Dataset entries.

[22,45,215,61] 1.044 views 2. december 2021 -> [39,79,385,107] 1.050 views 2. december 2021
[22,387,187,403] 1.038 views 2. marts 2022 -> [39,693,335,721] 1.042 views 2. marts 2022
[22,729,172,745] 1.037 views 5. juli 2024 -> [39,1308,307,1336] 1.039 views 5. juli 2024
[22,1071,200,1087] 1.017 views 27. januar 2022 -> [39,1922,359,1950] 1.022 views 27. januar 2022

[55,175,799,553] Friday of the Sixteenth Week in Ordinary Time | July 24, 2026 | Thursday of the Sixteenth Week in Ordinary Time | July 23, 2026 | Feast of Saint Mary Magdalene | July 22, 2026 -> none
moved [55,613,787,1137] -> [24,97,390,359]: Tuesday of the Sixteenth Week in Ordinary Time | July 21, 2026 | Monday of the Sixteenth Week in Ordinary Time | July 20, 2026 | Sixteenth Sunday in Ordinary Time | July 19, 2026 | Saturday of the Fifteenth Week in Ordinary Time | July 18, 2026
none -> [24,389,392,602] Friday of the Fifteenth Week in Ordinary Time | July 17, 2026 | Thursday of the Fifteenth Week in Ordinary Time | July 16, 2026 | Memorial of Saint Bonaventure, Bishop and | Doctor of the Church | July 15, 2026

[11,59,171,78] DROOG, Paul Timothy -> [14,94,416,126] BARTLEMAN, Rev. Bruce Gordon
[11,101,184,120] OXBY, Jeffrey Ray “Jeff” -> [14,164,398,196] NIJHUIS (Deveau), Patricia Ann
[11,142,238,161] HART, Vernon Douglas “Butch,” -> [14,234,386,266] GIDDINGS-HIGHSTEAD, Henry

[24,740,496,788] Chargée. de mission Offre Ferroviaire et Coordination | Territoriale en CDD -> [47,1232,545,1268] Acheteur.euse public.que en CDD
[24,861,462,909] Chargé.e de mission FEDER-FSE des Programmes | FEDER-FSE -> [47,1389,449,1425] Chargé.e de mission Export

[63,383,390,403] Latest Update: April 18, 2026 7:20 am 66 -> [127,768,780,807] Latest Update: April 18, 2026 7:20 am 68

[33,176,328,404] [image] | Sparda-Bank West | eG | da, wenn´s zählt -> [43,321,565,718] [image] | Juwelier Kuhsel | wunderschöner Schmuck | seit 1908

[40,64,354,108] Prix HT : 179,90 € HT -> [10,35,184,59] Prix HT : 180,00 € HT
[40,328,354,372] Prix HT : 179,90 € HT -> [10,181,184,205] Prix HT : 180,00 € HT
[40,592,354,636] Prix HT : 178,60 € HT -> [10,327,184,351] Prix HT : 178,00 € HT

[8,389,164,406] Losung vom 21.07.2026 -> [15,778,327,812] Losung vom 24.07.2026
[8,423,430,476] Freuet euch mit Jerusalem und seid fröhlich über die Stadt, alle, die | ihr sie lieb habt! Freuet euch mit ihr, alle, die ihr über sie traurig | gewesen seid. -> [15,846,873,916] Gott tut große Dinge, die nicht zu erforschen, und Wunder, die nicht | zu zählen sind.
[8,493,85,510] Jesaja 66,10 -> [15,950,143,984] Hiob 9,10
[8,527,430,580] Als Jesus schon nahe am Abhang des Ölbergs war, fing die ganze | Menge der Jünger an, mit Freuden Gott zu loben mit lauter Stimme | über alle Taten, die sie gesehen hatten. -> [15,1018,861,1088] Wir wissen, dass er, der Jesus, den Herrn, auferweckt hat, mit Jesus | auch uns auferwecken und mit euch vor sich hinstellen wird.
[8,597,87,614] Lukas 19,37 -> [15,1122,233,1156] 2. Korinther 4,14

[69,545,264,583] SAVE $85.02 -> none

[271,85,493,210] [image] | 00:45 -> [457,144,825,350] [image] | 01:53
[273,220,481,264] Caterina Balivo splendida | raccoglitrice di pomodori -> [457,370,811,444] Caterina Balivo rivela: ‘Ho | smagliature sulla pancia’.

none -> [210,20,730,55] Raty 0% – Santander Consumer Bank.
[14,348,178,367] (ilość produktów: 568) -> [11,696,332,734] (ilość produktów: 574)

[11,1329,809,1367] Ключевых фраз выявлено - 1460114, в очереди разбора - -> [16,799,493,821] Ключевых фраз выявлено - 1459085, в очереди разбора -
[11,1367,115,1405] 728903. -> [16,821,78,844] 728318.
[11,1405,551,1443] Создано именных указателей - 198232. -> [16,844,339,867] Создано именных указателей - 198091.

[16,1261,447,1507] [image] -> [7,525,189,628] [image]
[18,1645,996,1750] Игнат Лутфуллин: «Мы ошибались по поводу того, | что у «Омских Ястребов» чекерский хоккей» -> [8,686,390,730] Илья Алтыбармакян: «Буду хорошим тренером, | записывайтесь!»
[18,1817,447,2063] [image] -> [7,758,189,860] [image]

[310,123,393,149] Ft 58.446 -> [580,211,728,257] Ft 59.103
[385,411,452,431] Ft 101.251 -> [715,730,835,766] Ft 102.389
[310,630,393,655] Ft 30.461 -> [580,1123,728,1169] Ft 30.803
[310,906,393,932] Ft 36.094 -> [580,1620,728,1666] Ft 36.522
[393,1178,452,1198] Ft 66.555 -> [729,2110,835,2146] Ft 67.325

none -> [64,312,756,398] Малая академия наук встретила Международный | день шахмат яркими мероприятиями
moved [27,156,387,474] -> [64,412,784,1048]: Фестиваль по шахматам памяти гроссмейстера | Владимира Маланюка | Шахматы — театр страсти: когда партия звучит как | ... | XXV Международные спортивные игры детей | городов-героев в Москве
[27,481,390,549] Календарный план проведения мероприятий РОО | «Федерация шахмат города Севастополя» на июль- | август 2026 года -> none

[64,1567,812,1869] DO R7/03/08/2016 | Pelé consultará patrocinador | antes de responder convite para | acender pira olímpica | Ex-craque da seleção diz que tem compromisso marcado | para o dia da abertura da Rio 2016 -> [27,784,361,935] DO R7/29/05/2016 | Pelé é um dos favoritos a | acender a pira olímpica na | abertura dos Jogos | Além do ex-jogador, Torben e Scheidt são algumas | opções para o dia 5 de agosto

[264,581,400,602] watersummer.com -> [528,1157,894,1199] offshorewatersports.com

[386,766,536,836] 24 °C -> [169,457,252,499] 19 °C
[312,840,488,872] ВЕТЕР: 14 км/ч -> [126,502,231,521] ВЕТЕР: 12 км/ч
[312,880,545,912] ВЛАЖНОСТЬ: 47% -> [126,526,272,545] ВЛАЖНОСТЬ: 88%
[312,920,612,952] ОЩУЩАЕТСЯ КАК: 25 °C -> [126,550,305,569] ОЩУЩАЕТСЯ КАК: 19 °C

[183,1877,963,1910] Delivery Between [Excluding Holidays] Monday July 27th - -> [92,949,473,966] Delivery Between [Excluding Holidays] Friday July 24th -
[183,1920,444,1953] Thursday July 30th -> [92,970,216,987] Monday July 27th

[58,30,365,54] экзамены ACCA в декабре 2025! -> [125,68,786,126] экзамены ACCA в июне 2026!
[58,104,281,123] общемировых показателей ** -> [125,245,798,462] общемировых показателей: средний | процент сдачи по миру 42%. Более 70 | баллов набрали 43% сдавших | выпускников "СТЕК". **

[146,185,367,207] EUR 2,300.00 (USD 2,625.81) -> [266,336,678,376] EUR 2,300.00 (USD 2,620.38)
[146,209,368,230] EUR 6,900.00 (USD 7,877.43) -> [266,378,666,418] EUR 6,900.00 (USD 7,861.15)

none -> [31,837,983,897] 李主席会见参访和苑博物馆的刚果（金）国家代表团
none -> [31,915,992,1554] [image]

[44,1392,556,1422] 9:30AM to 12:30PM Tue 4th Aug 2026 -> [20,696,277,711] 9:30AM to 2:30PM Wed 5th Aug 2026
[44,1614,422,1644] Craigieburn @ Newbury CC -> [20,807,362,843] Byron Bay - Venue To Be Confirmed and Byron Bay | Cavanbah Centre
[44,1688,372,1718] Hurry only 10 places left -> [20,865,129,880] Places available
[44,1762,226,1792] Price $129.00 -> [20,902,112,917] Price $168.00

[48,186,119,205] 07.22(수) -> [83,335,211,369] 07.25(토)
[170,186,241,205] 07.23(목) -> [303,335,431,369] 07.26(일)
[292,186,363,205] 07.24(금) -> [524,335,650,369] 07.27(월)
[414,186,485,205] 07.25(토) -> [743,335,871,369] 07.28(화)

What is being asked. Nothing but the lines from the beginning of the records through the line with "[22,1071,200,1087] 1.017 views" should appear, each printed exactly.

Answer.
[22,45,215,61] 1.044 views 2. december 2021 -> [39,79,385,107] 1.050 views 2. december 2021
[22,387,187,403] 1.038 views 2. marts 2022 -> [39,693,335,721] 1.042 views 2. marts 2022
[22,729,172,745] 1.037 views 5. juli 2024 -> [39,1308,307,1336] 1.039 views 5. juli 2024
[22,1071,200,1087] 1.017 views 27. januar 2022 -> [39,1922,359,1950] 1.022 views 27. januar 2022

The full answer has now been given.